From the records that follow, copy every line in which "Sentiment" appears.
-- Data in this exercise follows --
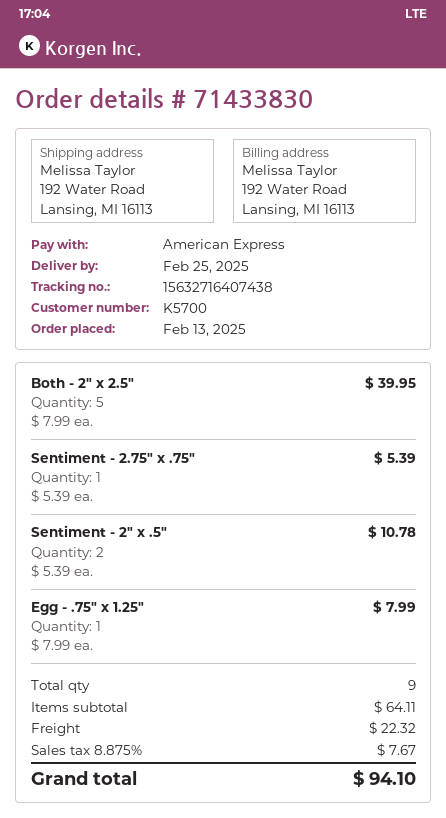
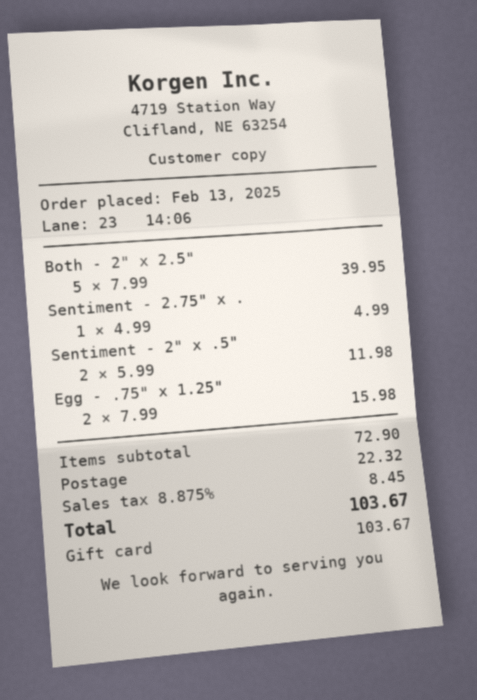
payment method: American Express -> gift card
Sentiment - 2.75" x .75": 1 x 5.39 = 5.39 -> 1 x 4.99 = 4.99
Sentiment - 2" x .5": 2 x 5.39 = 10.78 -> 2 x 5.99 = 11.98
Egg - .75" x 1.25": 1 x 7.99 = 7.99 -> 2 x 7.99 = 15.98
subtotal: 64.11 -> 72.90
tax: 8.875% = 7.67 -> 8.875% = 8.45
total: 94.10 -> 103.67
-- Data in this exercise concluded --
■ Result of the exercise
Sentiment - 2.75" x .75": 1 x 5.39 = 5.39 -> 1 x 4.99 = 4.99
Sentiment - 2" x .5": 2 x 5.39 = 10.78 -> 2 x 5.99 = 11.98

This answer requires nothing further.